Heute habe ich Deinen lieben kleinen Brief vom 27.III. bekommen. Du siehst: ein kleiner Nachzügler!

Nun ist der erste Arbeitstag nach dem Osterfest auch wieder herum. Wir hatten wahnsinnig viel zu tun heute. Na, Du kannst Dir ja vorstellen, wo wir 4 Tage geschlossen hatten. Doch zunächst möchte ich Dir noch etwas vom gestrigen, dem zweiten Ostertag erzählen. Also, Deine Mutti war ja noch in Koblenz geblieben und ist gestern erst mit uns nach Hause gefahren. Gestern morgen war ich mit Deiner Mutter um 11 Uhr in der Herz-Jesu-Kirche, anschließend spazierten wir an den

Rhein. Das Wetter war ausnahmsweise herrlich, wogegen es am Sonntag den ganzen Tag geregnet hat. Zuerst haben wir uns mal eine Weile das Leben an der Schiffbrücke angesehen. Ich mußte dauernd hinüber zum „Riesen“ sehen. Ach und da wurde mir das Herz so schwer. Hättest Du doch an Stelle Deiner Mutter neben mir gestanden. Ich hätte mich ganz dicht an Deinen Arm geschmiegt. Gewiß hätten wir uns wieder an ein Fenster im Riesen-Fürstenhof gesetzt. Ach, Liebling, war das damals schön und ich war so glücklich. Als wir in der Rheinstraße am Rheingold und an unserem anderen Quartier vorbeigingen, da wurde es mir ganz eigentümlich zu Mute. Ach Liebster, ich habe Dich so lieb und es wird noch recht oft so schön werden, wenn Du nur wieder kommst. - Siehst Du, jetzt bin ich ganz von

meinem Bericht abgekommen. -

Na, wir sind dann weiter zum Deutschen Eck gegangen und auch auf das Denkmal hinauf. Die Aussicht war herrlich bei diesem herrlichen Wetter. Deiner Mutter hat es auch sehr gut daoben gefallen. Auch der alte Aufseher war wieder da und hat genau wie damals die Leute gefragt: Soll ich Ihne das Denkmal erkläre? Und dann hat er wieder angefangen. Bei den „hunnertzehn Trebbetritte“ habe ich so an Dich denken müssen. Das hat Dir doch am besten gefallen.

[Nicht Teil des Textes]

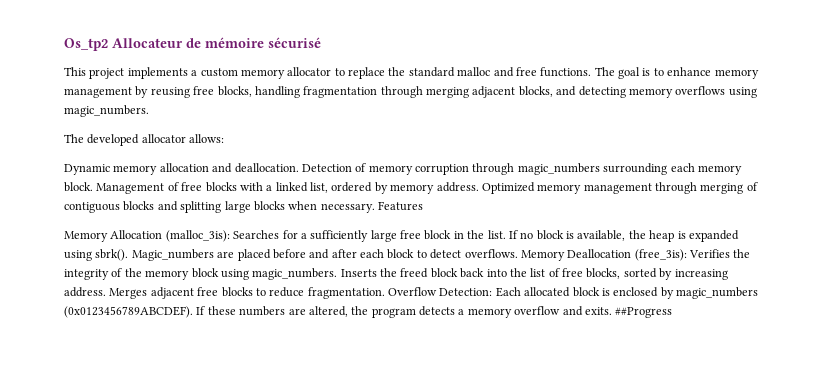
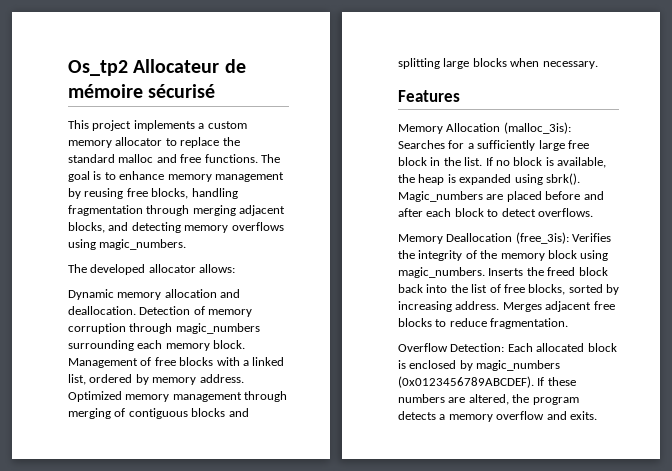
- Optimized memory management through merging of contiguous blocks and splitting large blocks when necessary. Features
+ Optimized memory management through merging of contiguous blocks and splitting large blocks when necessary.
+ Features
- Magic_numbers are placed before and after each block to detect overflows. Memory Deallocation (free_3is): Verifies the integrity of the memory block using magic_numbers.
+ Magic_numbers are placed before and after each block to detect overflows.
+ Memory Deallocation (free_3is): Verifies the integrity of the memory block using magic_numbers.
- Merges adjacent free blocks to reduce fragmentation. Overflow Detection: Each allocated block is enclosed by magic_numbers (0x0123456789ABCDEF).
+ Merges adjacent free blocks to reduce fragmentation.
+ Overflow Detection: Each allocated block is enclosed by magic_numbers (0x0123456789ABCDEF).
- ##Progress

Gestern Nachmittag war Annemie mit noch einem bekannten Mädel da. Wir waren noch ein Stündchen spazieren. In unserem Gärtchen haben wir einige Aufnahmen gemacht.

Annemie läßt sie entwickeln. Wenn sie etwas geworden sind, schicke ich Dir sie

nach Rußland. Wir haben dann noch mehr Besuch bekommen, alles alte Bekannte von früher. Meine Eltern, besonders meine Mutter, leben in Koblenz richtig auf.

Ich bin richtig froh deswegen.

Um 6.10 Uhr sind wir dann mit dem Eilzug wieder nach Köln gefahren. Annemie und meine Eltern haben uns zur Bahn gebracht. Wir saßen glücklich im Zug, da kam Großalarm. Gott sei Dank war nichts los.

So, nun habe ich aber genauen Bericht erstattet. Und Du, mein Schatz, wie magst Du das Osterfest verbracht haben? Ich habe trotz aller Abwechslung immer an Dich denken müssen. Wie viel schöner war doch das vorige Osterfest dagegen. Als wir am Drachenfels und Petersberg vorbei fuhren, habe ich an das vorige Jahr denken müssen. Mein Gott, ist das tatsächlich schon ein

ganzes Jahr her? Mir ist es, als sei es erst gestern gewesen. Und doch liegt schon so vieles dazwischen. Aber, ich hab’ Dich ja noch und das ist doch das aller, allerwichtigste! Gell Liebling? Hast Du auch schon mal an mich gedacht? Dumme Frage! Du hast mich doch auch lieb und dann kommen die Gedanken schon ganz von selbst.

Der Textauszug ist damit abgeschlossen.